Alex Holmes, regional director of the Economist Intelligence Unit, stated that fuel and food prices will remain high for an extended period. Coupled with the impact of a super El Niño on agricultural output, central banks worldwide, which have turned hawkish, are unlikely to ease policy in the short term. The dilemma of slowing growth and high inflation will persist. The Hormuz crisis fundamentally altered the logic of central bank policy trade-offs, significantly elevating the priority of price stability.
Global energy security is being restructured, with countries establishing reserve and diversified supply systems.
The lessons learned from this disruption of shipping routes have prompted countries to revise their top-level designs for energy security. Affected countries are planning to expand their strategic energy reserves, increase domestic production capacity, and simultaneously develop alternative cross-border transportation pipelines to reduce their dependence on a single maritime choke point.
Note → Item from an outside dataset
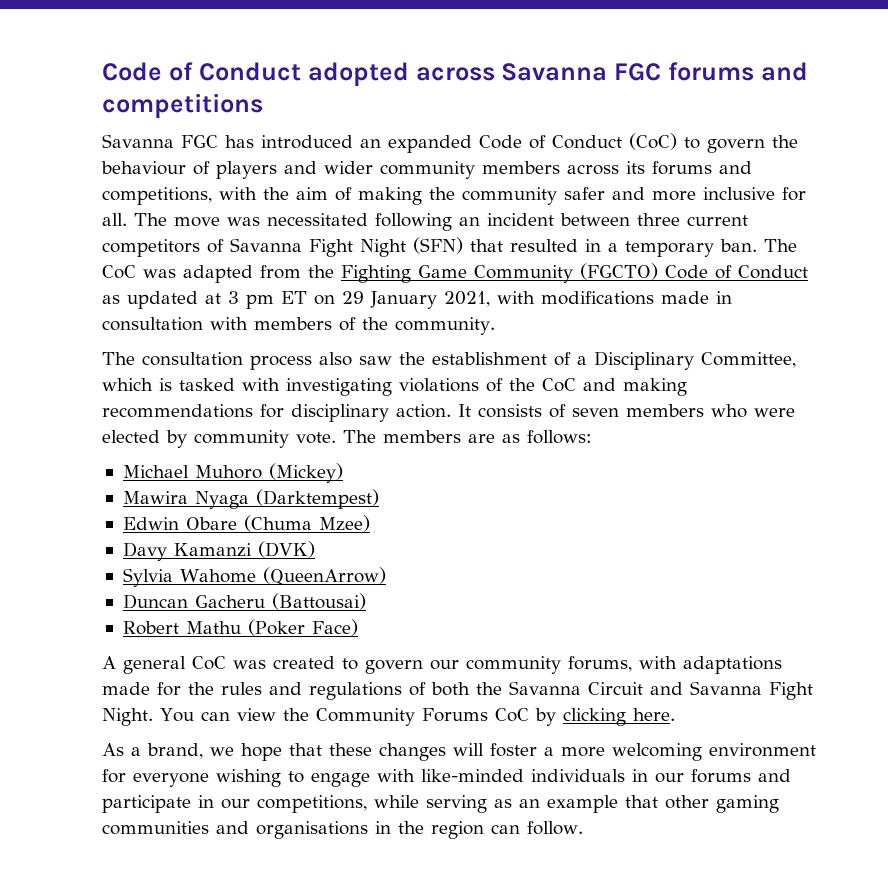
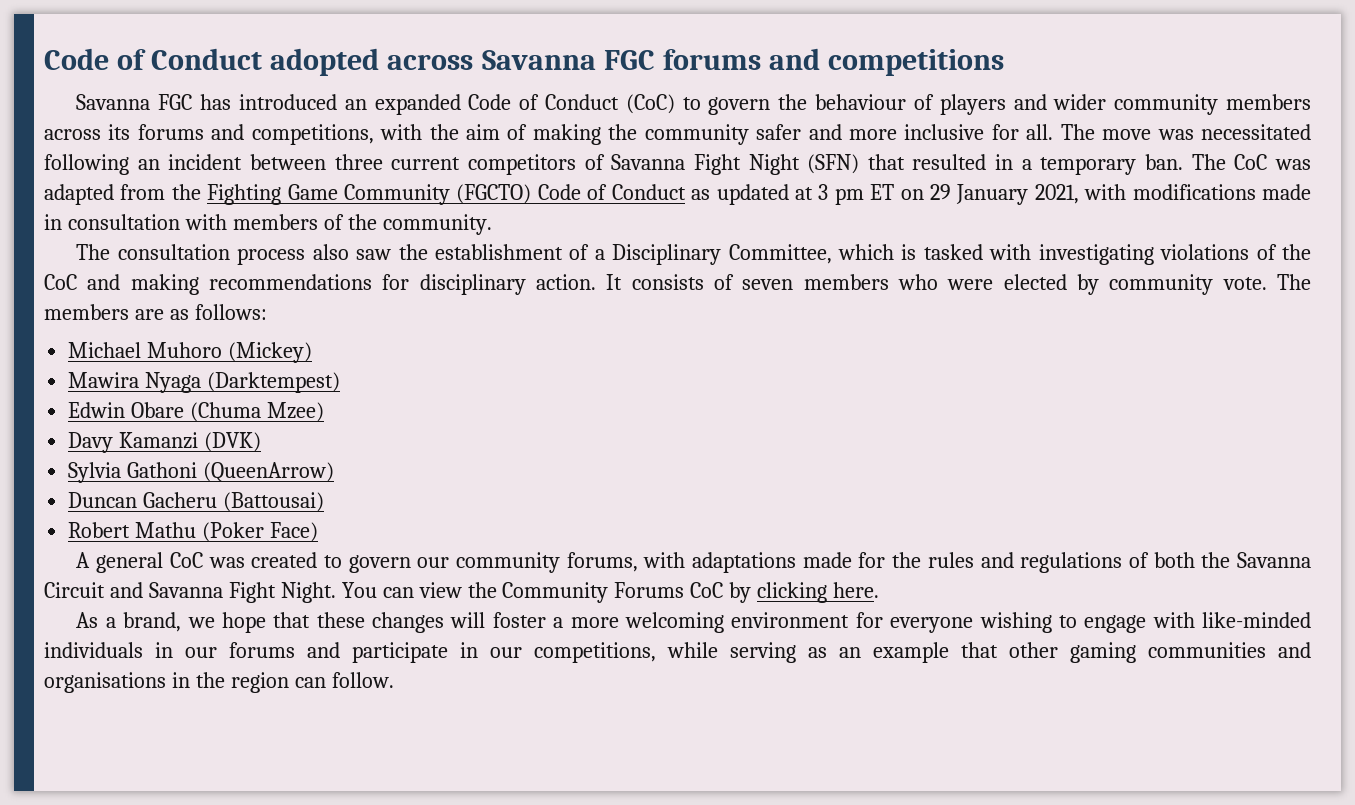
- Sylvia Wahome (QueenArrow)
+ Sylvia Gathoni (QueenArrow)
Asian Development Bank Managing Director Matteo Lanzafame said last Thursday that countries should build up sufficient energy reserves during peacetime to hedge against the risk of supply disruptions caused by sudden global geopolitical crises, thereby mitigating the long-term impact of fluctuations in a single shipping lane on their economies.
In summary , the resumption of navigation in the Strait of Hormuz can only alleviate short-term concerns about oil supply. The inflationary ripple effects and downward pressure on economic growth stemming from the conflict over the past four months will continue to unfold. The tightening stance of global central banks is unlikely to reverse in the short term, and countries are simultaneously pursuing energy diversification strategies to mitigate future energy shocks from geopolitical events.